(Records excerpted from a collection)
== == ==

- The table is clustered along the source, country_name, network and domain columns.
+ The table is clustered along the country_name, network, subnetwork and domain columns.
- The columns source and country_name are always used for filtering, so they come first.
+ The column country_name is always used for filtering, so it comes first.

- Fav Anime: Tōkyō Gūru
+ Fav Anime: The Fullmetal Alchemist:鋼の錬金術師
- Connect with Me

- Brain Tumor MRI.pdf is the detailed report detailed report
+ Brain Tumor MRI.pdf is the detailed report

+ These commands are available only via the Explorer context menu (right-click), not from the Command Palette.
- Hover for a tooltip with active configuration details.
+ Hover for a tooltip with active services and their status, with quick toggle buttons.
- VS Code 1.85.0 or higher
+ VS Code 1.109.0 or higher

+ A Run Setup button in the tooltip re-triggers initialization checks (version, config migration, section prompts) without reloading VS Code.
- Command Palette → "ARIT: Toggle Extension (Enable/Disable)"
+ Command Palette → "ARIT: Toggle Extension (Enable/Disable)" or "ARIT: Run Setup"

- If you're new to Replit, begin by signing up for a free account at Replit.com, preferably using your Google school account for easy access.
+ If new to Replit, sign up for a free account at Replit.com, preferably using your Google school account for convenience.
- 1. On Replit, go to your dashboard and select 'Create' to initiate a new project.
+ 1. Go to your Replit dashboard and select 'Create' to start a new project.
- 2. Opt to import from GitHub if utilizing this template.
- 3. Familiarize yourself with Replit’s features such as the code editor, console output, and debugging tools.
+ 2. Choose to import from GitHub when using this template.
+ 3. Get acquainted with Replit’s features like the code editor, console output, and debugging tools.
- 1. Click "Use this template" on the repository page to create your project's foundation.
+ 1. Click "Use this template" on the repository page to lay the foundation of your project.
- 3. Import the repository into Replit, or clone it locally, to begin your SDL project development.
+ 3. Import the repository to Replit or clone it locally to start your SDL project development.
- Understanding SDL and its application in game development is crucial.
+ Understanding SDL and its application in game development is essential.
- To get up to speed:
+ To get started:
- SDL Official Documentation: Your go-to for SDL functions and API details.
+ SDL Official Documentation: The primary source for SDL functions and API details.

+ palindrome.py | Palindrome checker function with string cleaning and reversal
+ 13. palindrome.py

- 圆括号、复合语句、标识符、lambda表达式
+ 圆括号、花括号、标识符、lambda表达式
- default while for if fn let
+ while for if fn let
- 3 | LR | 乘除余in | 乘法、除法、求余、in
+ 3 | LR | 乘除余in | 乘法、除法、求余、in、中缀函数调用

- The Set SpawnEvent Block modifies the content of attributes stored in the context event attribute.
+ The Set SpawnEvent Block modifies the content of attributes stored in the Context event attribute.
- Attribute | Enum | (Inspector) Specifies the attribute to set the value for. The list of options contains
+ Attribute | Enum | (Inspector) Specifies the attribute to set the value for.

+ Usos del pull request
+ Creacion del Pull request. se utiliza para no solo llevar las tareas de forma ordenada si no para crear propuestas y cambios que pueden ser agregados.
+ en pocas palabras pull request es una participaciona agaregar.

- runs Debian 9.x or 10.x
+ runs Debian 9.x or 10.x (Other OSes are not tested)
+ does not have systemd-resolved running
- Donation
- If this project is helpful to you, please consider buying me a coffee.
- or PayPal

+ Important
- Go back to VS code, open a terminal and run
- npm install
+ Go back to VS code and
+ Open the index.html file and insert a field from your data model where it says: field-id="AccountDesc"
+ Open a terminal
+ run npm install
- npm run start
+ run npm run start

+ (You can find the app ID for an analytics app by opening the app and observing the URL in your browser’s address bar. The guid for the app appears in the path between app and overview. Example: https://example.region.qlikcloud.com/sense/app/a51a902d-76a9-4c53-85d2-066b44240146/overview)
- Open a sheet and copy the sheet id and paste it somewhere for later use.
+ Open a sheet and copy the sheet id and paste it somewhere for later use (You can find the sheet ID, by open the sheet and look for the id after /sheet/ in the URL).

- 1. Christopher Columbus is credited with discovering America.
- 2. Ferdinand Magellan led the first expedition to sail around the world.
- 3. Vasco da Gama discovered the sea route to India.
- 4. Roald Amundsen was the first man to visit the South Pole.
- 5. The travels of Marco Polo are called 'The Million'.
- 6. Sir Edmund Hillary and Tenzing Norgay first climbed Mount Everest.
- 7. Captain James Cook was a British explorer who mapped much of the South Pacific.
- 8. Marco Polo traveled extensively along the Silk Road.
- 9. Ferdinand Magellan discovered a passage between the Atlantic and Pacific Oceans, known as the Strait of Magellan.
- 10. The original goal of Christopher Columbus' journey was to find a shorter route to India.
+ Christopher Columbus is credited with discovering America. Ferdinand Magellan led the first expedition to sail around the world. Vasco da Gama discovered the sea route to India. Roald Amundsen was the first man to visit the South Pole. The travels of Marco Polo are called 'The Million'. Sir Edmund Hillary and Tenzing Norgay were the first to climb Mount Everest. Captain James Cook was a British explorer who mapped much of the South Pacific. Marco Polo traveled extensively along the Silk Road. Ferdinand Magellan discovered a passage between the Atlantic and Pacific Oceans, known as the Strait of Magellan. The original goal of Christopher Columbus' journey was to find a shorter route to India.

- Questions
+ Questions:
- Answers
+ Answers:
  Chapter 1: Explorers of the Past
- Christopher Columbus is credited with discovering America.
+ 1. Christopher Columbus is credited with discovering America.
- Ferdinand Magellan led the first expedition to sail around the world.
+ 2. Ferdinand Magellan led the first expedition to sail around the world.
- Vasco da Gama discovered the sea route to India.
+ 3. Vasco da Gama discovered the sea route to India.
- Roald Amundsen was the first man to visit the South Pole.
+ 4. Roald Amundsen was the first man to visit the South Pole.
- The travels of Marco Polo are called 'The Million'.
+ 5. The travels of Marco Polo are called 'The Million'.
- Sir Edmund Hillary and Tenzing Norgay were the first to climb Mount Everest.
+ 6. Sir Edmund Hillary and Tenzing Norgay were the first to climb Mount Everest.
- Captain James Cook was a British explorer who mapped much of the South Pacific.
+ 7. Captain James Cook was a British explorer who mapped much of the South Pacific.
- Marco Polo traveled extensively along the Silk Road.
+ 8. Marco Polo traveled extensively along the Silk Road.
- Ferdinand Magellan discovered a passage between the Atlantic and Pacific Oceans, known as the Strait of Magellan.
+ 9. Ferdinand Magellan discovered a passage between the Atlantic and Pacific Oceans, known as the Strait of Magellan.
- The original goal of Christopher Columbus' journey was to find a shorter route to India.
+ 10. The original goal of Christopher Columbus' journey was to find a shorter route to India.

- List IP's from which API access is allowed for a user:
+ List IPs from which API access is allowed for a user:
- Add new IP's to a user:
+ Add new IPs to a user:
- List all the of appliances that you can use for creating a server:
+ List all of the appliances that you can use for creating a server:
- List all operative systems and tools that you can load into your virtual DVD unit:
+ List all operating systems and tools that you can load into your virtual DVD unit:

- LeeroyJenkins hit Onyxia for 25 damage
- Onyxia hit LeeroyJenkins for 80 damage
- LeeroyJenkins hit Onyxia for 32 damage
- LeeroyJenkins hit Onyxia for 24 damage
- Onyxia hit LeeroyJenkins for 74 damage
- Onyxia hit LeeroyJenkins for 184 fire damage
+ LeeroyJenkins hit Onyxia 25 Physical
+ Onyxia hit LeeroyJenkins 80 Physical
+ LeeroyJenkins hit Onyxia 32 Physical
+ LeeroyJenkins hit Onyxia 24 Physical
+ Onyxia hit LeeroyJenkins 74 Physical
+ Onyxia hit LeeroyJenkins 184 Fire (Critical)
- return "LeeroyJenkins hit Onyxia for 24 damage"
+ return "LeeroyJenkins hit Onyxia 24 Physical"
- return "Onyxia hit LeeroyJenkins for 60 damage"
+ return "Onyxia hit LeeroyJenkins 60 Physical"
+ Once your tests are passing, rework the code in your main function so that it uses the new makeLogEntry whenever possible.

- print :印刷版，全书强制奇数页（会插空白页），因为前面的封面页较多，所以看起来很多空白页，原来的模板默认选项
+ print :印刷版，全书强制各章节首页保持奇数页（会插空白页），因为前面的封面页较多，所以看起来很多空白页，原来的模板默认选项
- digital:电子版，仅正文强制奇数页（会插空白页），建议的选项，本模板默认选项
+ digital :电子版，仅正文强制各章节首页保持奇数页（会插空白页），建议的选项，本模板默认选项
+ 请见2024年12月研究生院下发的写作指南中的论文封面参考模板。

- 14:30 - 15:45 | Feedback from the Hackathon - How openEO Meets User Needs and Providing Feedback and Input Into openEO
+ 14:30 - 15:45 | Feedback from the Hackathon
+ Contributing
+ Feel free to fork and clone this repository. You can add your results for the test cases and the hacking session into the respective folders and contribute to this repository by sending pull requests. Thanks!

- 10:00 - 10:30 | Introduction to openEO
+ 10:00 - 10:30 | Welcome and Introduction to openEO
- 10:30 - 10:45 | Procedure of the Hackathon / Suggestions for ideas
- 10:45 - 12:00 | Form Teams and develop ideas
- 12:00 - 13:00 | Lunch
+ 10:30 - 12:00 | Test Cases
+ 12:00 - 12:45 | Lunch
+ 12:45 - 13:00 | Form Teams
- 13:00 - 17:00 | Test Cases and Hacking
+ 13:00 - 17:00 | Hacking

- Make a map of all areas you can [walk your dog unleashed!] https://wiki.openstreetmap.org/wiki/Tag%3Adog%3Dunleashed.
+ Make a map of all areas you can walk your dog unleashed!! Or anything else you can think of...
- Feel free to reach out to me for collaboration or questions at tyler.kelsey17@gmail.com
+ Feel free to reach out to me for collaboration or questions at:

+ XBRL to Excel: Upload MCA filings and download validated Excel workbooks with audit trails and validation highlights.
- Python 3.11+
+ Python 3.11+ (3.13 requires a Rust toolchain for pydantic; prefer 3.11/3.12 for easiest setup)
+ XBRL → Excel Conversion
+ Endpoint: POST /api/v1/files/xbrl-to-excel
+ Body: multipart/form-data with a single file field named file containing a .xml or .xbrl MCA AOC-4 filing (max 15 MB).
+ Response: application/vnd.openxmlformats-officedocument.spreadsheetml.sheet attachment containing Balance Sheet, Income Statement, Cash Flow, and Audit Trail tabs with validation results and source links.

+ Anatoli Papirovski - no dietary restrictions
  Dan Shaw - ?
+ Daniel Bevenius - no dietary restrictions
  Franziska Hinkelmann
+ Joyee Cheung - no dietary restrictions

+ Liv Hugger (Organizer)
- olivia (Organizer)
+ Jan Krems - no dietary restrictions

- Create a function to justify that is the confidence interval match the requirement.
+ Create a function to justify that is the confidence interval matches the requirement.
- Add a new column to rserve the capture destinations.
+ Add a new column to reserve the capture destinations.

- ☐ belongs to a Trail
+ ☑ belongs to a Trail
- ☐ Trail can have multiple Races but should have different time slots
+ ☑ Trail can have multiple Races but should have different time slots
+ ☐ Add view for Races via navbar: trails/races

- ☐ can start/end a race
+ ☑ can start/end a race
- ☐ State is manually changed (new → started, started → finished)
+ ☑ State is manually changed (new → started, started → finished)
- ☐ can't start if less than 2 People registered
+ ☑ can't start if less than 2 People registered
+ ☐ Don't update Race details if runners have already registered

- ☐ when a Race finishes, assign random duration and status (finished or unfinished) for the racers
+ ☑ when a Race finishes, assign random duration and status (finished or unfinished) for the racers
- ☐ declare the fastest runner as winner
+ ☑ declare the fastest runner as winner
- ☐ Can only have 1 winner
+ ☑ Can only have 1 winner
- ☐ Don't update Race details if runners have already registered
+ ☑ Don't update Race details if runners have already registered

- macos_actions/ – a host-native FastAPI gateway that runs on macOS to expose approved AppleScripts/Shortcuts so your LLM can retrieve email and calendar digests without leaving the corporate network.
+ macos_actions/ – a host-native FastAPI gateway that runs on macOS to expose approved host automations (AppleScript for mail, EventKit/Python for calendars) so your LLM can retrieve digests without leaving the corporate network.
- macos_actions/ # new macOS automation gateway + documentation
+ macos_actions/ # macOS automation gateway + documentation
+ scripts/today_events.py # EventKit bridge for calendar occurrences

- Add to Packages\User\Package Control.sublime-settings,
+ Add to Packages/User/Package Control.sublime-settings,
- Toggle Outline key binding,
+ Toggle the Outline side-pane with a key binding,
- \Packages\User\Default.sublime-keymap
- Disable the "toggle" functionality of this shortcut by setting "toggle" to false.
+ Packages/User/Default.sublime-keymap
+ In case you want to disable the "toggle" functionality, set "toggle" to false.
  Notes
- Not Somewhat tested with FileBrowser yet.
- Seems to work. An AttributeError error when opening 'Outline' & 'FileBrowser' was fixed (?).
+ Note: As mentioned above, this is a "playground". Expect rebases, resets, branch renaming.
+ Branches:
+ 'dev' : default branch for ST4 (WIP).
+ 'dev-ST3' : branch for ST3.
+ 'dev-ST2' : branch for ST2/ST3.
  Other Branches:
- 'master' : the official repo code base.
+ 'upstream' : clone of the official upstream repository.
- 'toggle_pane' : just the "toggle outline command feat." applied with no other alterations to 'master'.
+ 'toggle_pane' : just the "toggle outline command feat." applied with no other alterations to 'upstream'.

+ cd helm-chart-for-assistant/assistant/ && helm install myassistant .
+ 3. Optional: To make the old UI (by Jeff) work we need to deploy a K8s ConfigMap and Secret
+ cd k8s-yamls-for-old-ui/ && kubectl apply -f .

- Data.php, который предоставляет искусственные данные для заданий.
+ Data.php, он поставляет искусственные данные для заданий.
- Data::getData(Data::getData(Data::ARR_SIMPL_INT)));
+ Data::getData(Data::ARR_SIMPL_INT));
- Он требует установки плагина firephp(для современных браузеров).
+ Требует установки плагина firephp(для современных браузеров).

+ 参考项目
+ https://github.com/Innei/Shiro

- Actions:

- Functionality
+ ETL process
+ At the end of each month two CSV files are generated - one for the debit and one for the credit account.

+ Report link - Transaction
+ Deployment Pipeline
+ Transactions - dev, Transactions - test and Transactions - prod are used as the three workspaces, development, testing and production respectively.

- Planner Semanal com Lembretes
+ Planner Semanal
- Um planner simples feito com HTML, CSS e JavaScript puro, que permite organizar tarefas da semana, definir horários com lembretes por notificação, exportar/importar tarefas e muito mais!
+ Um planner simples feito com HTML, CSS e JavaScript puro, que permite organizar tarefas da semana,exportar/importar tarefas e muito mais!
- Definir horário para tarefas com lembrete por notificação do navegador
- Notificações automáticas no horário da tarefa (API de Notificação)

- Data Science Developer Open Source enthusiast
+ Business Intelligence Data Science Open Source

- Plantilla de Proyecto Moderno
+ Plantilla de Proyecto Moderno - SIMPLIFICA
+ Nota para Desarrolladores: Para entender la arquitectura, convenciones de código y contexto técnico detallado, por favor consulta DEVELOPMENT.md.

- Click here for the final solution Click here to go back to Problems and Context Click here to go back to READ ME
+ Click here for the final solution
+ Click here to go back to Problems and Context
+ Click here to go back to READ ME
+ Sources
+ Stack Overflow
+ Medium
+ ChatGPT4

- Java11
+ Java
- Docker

== == ==

» Task statement
Take the line above containing "- 14:30 - 15:45", the line containing "- 12:00 - 13:00 | Lunch", and all lines in between, and copy them exactly without anything else.

» Exercise output
- 14:30 - 15:45 | Feedback from the Hackathon - How openEO Meets User Needs and Providing Feedback and Input Into openEO
+ 14:30 - 15:45 | Feedback from the Hackathon
+ Contributing
+ Feel free to fork and clone this repository. You can add your results for the test cases and the hacking session into the respective folders and contribute to this repository by sending pull requests. Thanks!

- 10:00 - 10:30 | Introduction to openEO
+ 10:00 - 10:30 | Welcome and Introduction to openEO
- 10:30 - 10:45 | Procedure of the Hackathon / Suggestions for ideas
- 10:45 - 12:00 | Form Teams and develop ideas
- 12:00 - 13:00 | Lunch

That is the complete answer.